As President and CEO of the Parent Institute for Quality Education (PIQE), David Valladolid has spent the past 20 years managing and overseeing all administrative and personnel aspects of this organization.
PIQE creates partnerships between parents, students, and educators to further students academic achievement.
Since 1987, PIQE has graduated more than 610,000 low-income parents from their nine-week Parent Engagement in Education Program, PIQE’s main program.
“The program promotes the idea that parents need to visit their children’s teachers. The parents need to know what questions they need to ask to their children’s teachers,” said Valladolid, who was Chief of Staff to State Assemblyman Peter Chacon in the 1980s. “Parents need to ask the teachers how are their children progressing at school.”
Valladolid explained that PIQE’s mission is to provide families with the knowledge and skills to partner with schools and communities to ensure their children achieve their full potential.
Valladolid’s interest in involving parents in their children’s education began in 1980 during a meeting between a handful of parents and teachers at Sherman Heights Elementary School, where 99 percent of the students were Latino.
“There were only eight or nine parents at a meeting with teachers and they wanted to focus on their children. Eight weeks later, more parents got involved and at least 94 parents eventually showed up. At a later meeting we documented at least 54 key areas that needed attention,” said Valladolid.
Two community leaders, Reverend Vahac Mardirosian and Alberto Ochoa, remained concerned about the poor learning conditions of Latino students in San Diego and founded PIQE, to which Valladolid was invited to be part of.
“PIQE’s programs results have been overwhelming,” said Valladolid.
The education of more than 1.8 million K-12 students has been enhanced through PIQE.
According to Valladolid, the nine-week Parent Engagement in Education program remains the main program at PIQE, but there are other supplemental programs that reinforce the parents learning for involvement in their children’s education.
According to studies, 40 percent of low-income students are already two years behind when they begin their K-12 education, so there is a six-week class in PIQE so parents can about learn the school system.
“92 percent of the families we serve are from low-income,” added Valladolid. So far, PIQE has worked with more than 5,000 schools in 350 different school districts, and has helped parents in 16 diverse languages.
“High school is not the end, and although we know there are a lot of children that don’t go to college, we want to let them know that college is always an option,” said Valladolid.

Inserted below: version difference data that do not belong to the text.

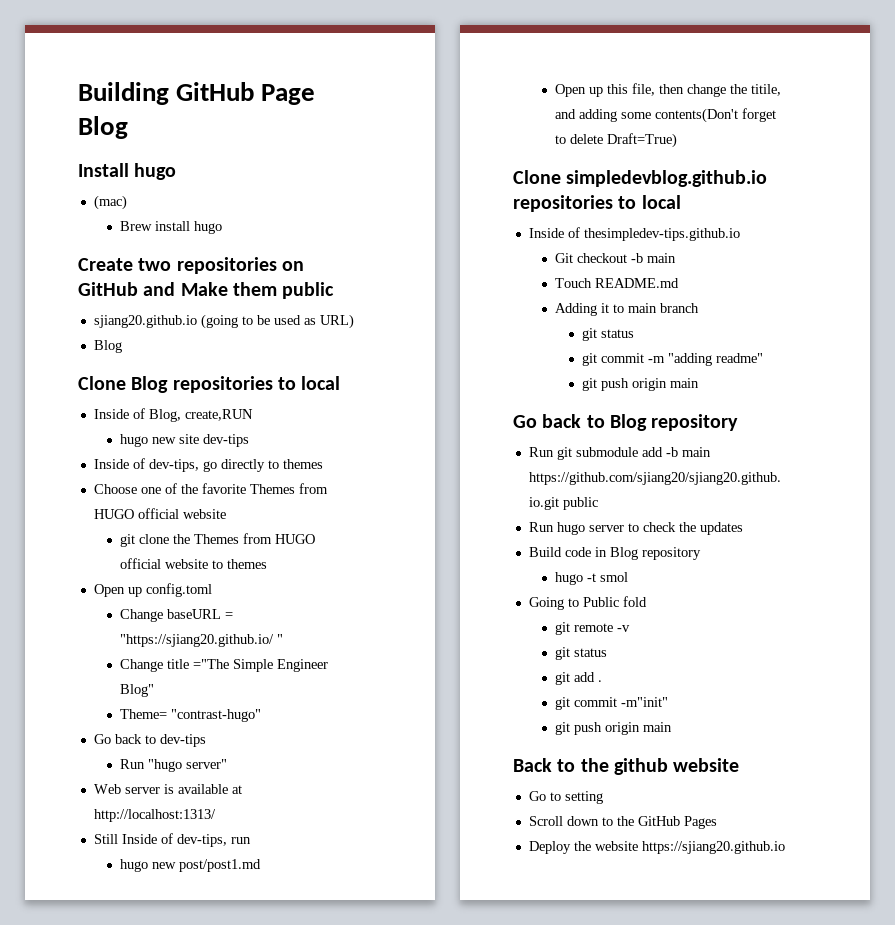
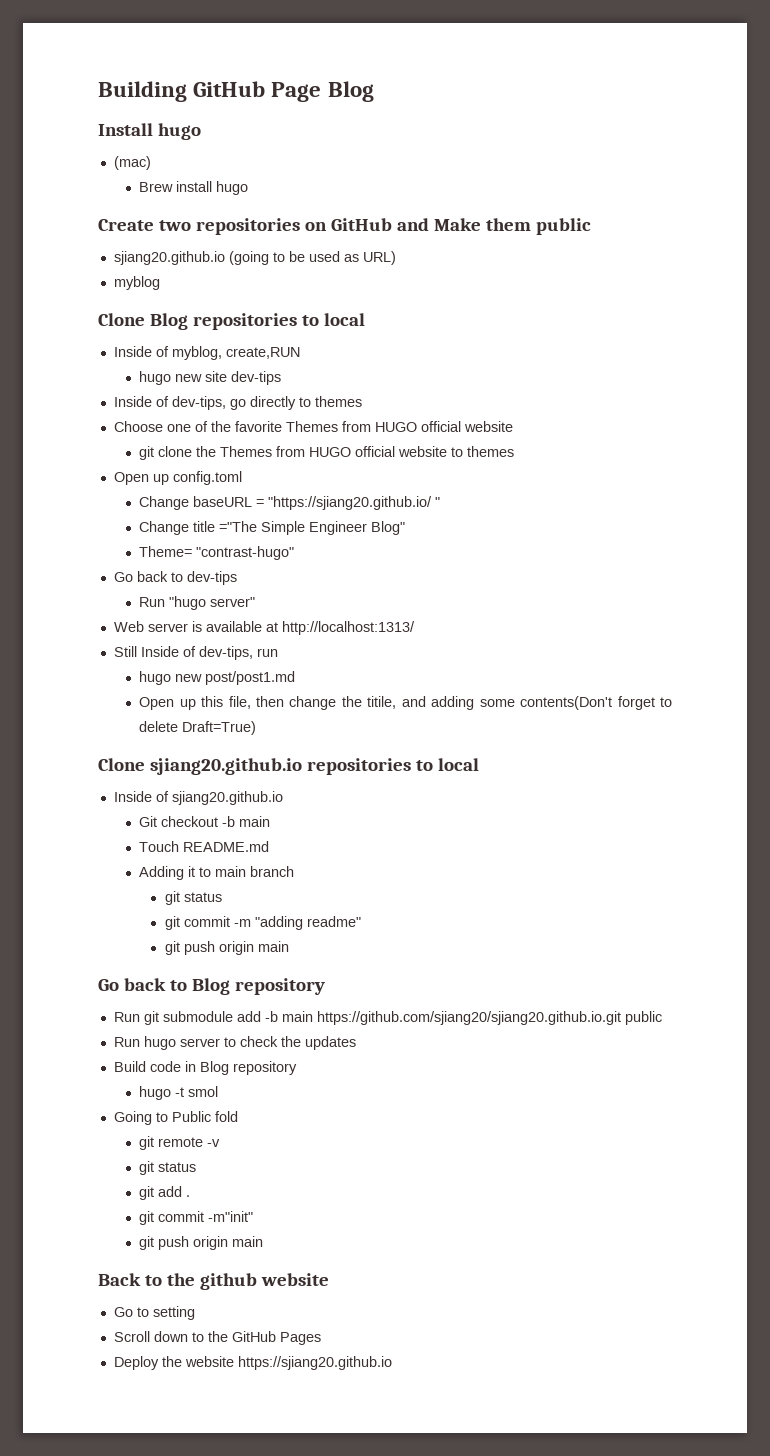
[93,340,122,353] Blog -> [113,276,160,290] myblog
[148,409,181,422] Blog, -> [171,346,222,360] myblog,
[566,170,768,187] [513,195,681,212] [528,227,740,241] simpledevblog.github.io repositories to local // Inside of thesimpledev-tips.github.io -> [149,758,479,775] [113,791,283,805] sjiang20.github.io repositories to local // Inside of sjiang20.github.io

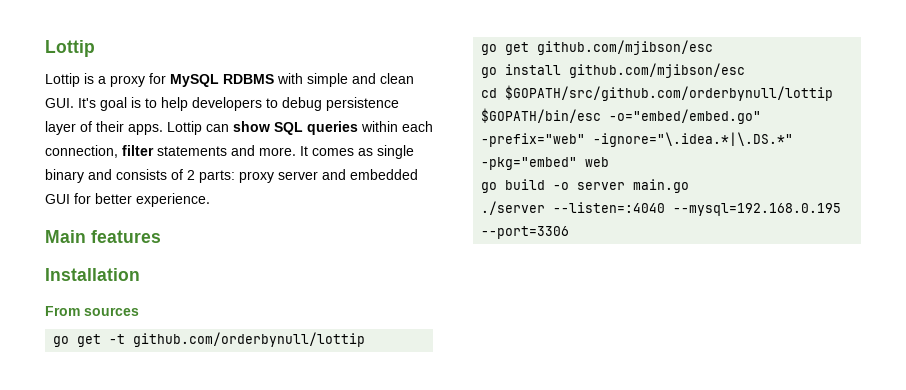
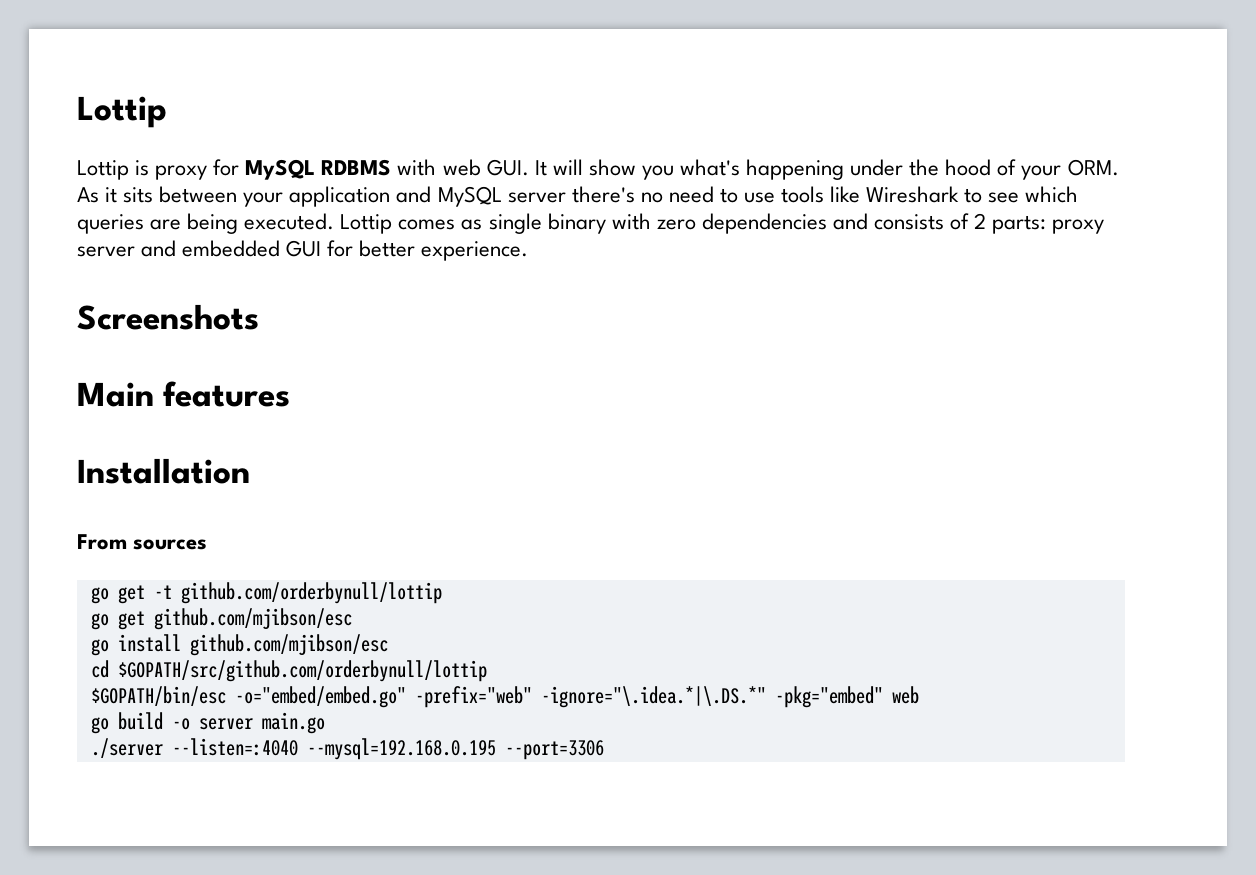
[98,76,106,84] a -> (150, 168) none
[307,73,414,87] [45,97,399,111] [45,121,433,135] [45,145,308,158] simple and clean GUI. It's goal is to help developers to debug persistence layer of their apps. Lottip can show SQL queries within each connection, filter statements and more. It -> [442,159,1119,180] [77,186,1079,207] [77,213,393,234] web GUI. It will show you what's happening under the hood of your ORM. As it sits between your application and MySQL server there's no need to use tools like Wireshark to see which queries are being executed. Lottip
(84, 176) none -> [611,213,827,234] with zero dependencies
(210, 200) none -> [77,304,259,330] // Screenshots

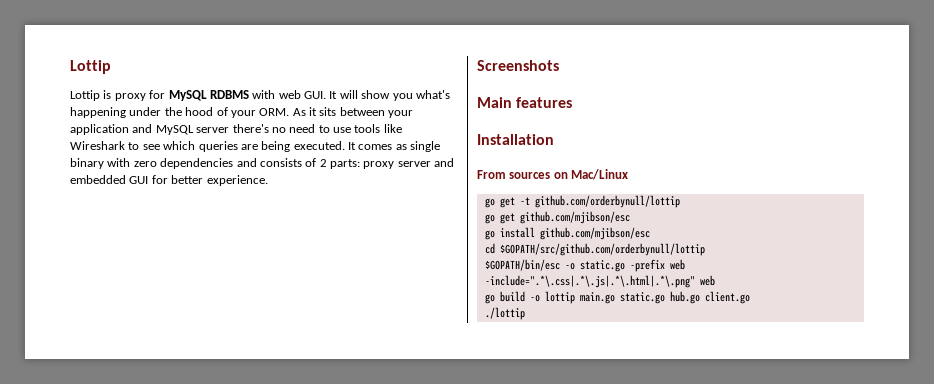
[340,214,393,234] Lottip -> [348,142,356,150] It
(208, 544) none -> [553,169,629,180] on Mac/Linux
[234,686,883,708] -o="embed/embed.go" -prefix="web" -ignore="\.idea.*|\.DS.*" -pkg="embed" -> [564,259,685,272] [484,275,695,288] -o static.go -prefix web -include=".*\.css|.*\.js|.*\.html|.*\.png"
[198,718,253,730] server -> [544,291,575,304] lottip
[90,738,604,760] // ./server --listen=:4040 --mysql=192.168.0.195 --port=3306 -> [619,291,750,304] [484,307,525,320] static.go hub.go client.go // ./lottip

“Income can not dictate if a student goes to college. There are a lot of programs that can help a student get through college, and we give the parents all the information about them.”
Some of the parents that have been part of PIQE’s programs that have had their children graduate from high school, or that have children graduate from college, work as recruiters to reach more parents and their children.
“We have families like the Perez family in Los Angeles, that have been students from PIQE’s programs in different occasions for their children. They now have 11 children that have graduated from college,” said Valladolid.
Valladolid’s responsibilities include financial management, fund development, program operations, new hires, and program evaluations. He also serves as the primary spokesperson for the organization and as the liaison to the PIQE Board of Directors.
Valladolid has been instrumental in expanding and opening 10 regional offices across California and replicating PIQE’s Parent Engagement in Education Program in Texas, Arizona, and Virginia.
Valladolid has played a critical role in the implementation of PIQE’s Best Practice Model in 10 other states. He remains critical in the promotion of PIQE’s Best Practice Model across the nation.
“We teach in other states how to replicate this program,” said Valladolid. “There was even interest in the program from Mexico. Representatives from Mexico City visited the LA branch and learned about the program and applied it in Mexico City.”
Valladolid firmly believes that we as a community should support parents so that they can provide their children with unconditional love, academic, social, and emotional support so families and children may be successful in school and in life.
“Parents are the first teachers of their children, and the first leaders of every child,” said Valladolid. “When they can work in a respectful way with the teachers in school, their children are the ultimate benefactor of that partnership. That is why we are so passionate in trying to get as many parents as we can involve in the education of their children at home and at school.”